L'Assemblée approuve la hausse de la "taxe Chirac" sur les billets d'avion

Cette augmentation de la "taxe Chirac" se traduira par une hausse des billets de 1,50 à 3 euros sur les vols en classe économique et de 9 à 18 euros sur les vols en classe affaires. Les liaisons entre le continent et la Corse ou les collectivités d'outre-mer seront épargnées.

L'Assemblée nationale a voté ce jeudi l'augmentation de "la taxe Chirac" sur les billets d'avion destinée à financer des infrastructures de transport au grand dam de la droite qui craint une fragilisation des compagnies aériennes françaises. La taxe de solidarité sur les billets d'avions (TSBA), dite "taxe Chirac" créée en 2005, est une taxe additionnelle à celle qui pèse déjà sur l'aviation civile due par les entreprises du secteur aérien public.

Imposée à toutes les compagnies aériennes qui embarquent des passagers sur le territoire français, à l'exception de certaines collectivités d'outre-mer, elle était jusqu'alors destinée à contribuer au financement des pays en voie de développement. L'article 20 du projet de budget pour 2020 voté par les députés prévoit son augmentation dans la limite de 230 millions d'euros au bénéfice de l'Agence de financement des infrastructure de transport de France (AFITF).

Cette augmentation se traduira par une hausse des billets de 1,50 à 3 euros sur les vols en classe économique et de 9 à 18 euros pour les classes affaires.

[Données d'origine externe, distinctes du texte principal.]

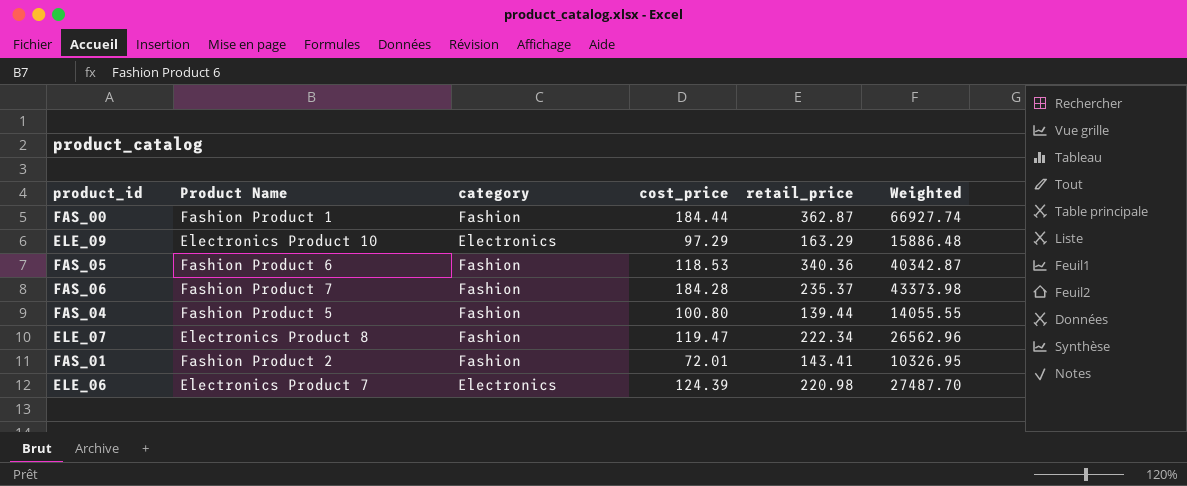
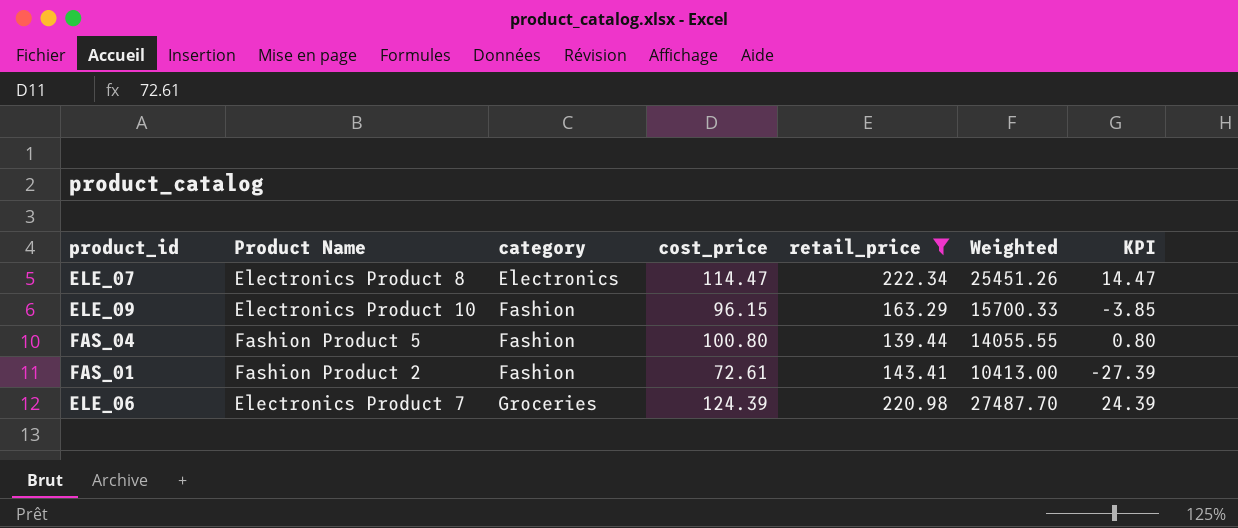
filter: none -> retail_price <= 222.34
row order: none -> category ascending
column KPI | formula: none -> [cost_price] - 100
ELE_07 | category: Fashion -> Electronics
ELE_07 | cost_price: 119.47 -> 114.47
ELE_07 | Weighted: 26562.96 -> 25451.26
ELE_09 | category: Electronics -> Fashion
ELE_09 | cost_price: 97.29 -> 96.15
ELE_09 | Weighted: 15886.48 -> 15700.33
FAS_01 | cost_price: 72.01 -> 72.61
FAS_01 | Weighted: 10326.95 -> 10413.00
ELE_06 | category: Electronics -> Groceries

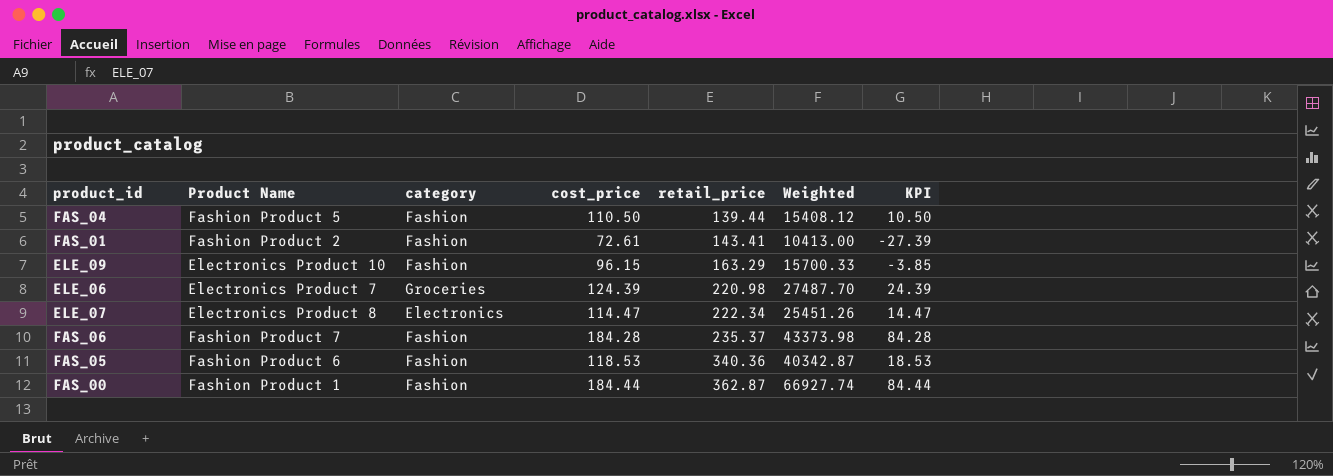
filter: retail_price <= 222.34 -> none
row order: category ascending -> retail_price ascending
FAS_04 | cost_price: 100.80 -> 110.50
FAS_04 | Weighted: 14055.55 -> 15408.12
FAS_04 | KPI: 0.80 -> 10.50

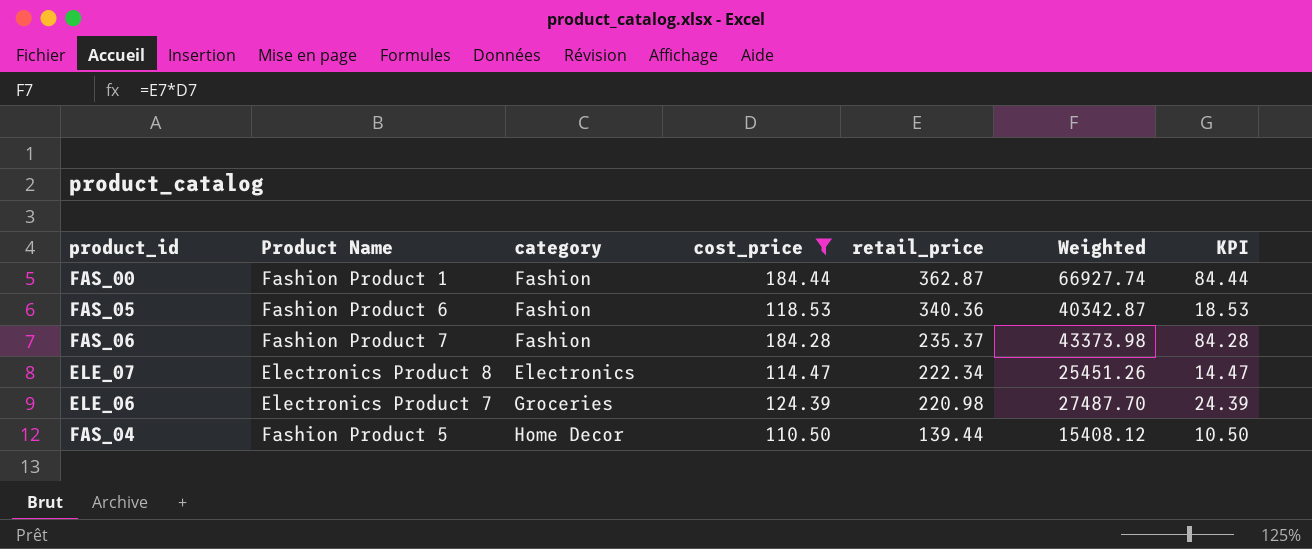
filter: none -> cost_price >= 110.50
row order: retail_price ascending -> retail_price descending
FAS_04 | category: Fashion -> Home Decor

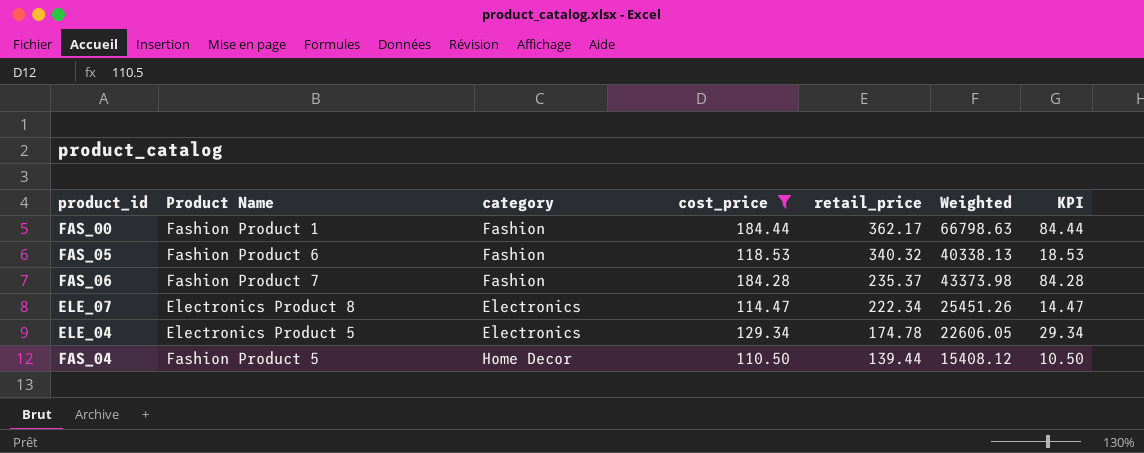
row ELE_06: Electronics Product 7 | Groceries | 124.39 | 220.98 | 27487.70 | 24.39 -> none
FAS_00 | retail_price: 362.87 -> 362.17
FAS_00 | Weighted: 66927.74 -> 66798.63
FAS_05 | retail_price: 340.36 -> 340.32
FAS_05 | Weighted: 40342.87 -> 40338.13
row ELE_04: none -> Electronics Product 5 | Electronics | 129.34 | 174.78 | 22606.05 | 29.34

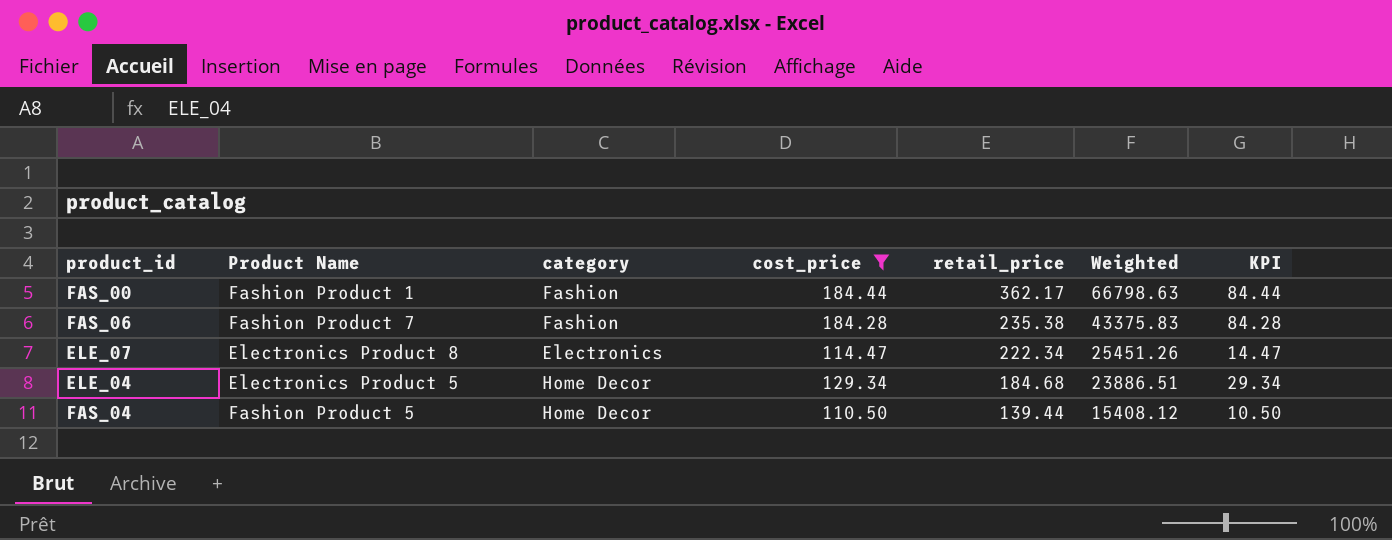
row FAS_05: Fashion Product 6 | Fashion | 118.53 | 340.32 | 40338.13 | 18.53 -> none
FAS_06 | retail_price: 235.37 -> 235.38
FAS_06 | Weighted: 43373.98 -> 43375.83
ELE_04 | category: Electronics -> Home Decor
ELE_04 | retail_price: 174.78 -> 184.68
ELE_04 | Weighted: 22606.05 -> 23886.51

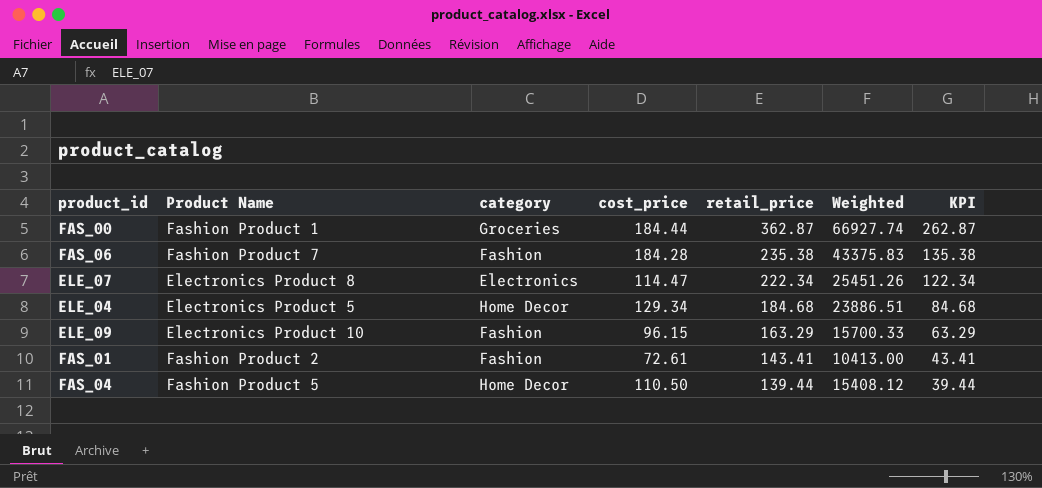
filter: cost_price >= 110.50 -> none
column KPI | formula: [cost_price] - 100 -> [retail_price] - 100
FAS_00 | category: Fashion -> Groceries
FAS_00 | retail_price: 362.17 -> 362.87
FAS_00 | Weighted: 66798.63 -> 66927.74

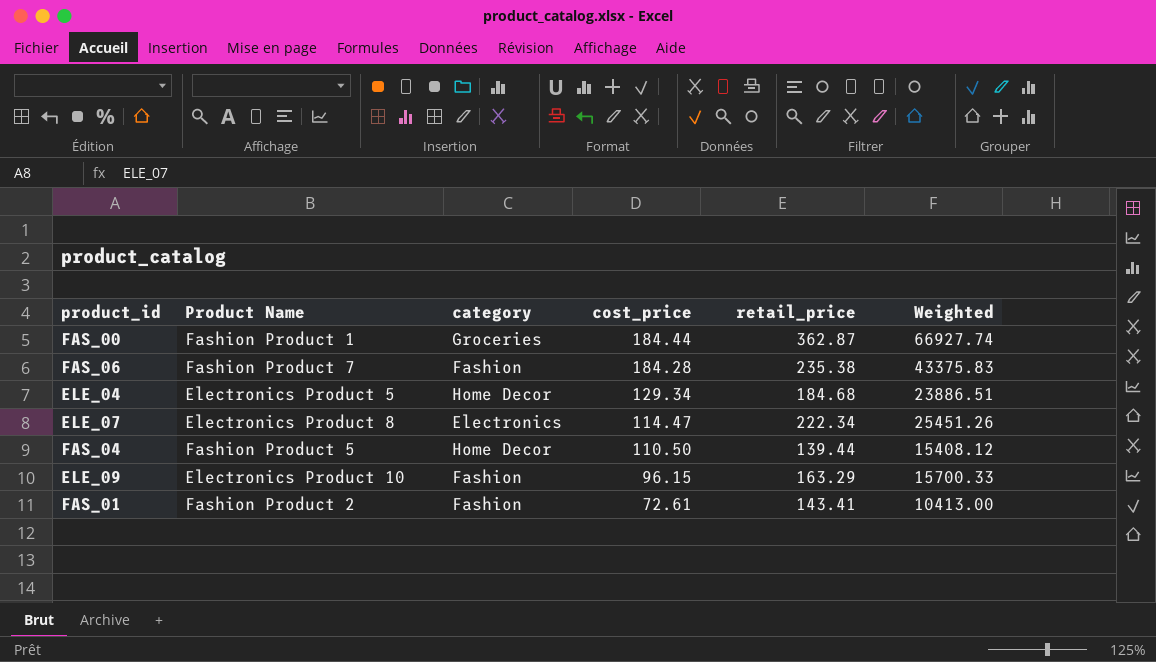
row order: retail_price descending -> cost_price descending
column KPI | formula: [retail_price] - 100 -> none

Elle ne sera cependant pas appliquée aux liaisons entre le continent et la Corse ou les collectivités d'outre-mer.

"Proportions très raisonnables"

"Le gouvernement a fait le choix que le transport aérien participe aux infrastructures favorable à l'Environnement notamment le ferroviaire. On le fait dans des proportions très raisonnables", a plaidé la ministre de la Transition écologique et solidaire Elisabeth Borne.

"L'ensemble des taxes et des charges est supérieure en Allemagne et au Royaume-uni, deux pays qui ont pourtant des compagnies puissantes", a-t-elle fait valoir, jugeant normal que "le transport aérien contribue au financement de la mobilité dans tous les territoires".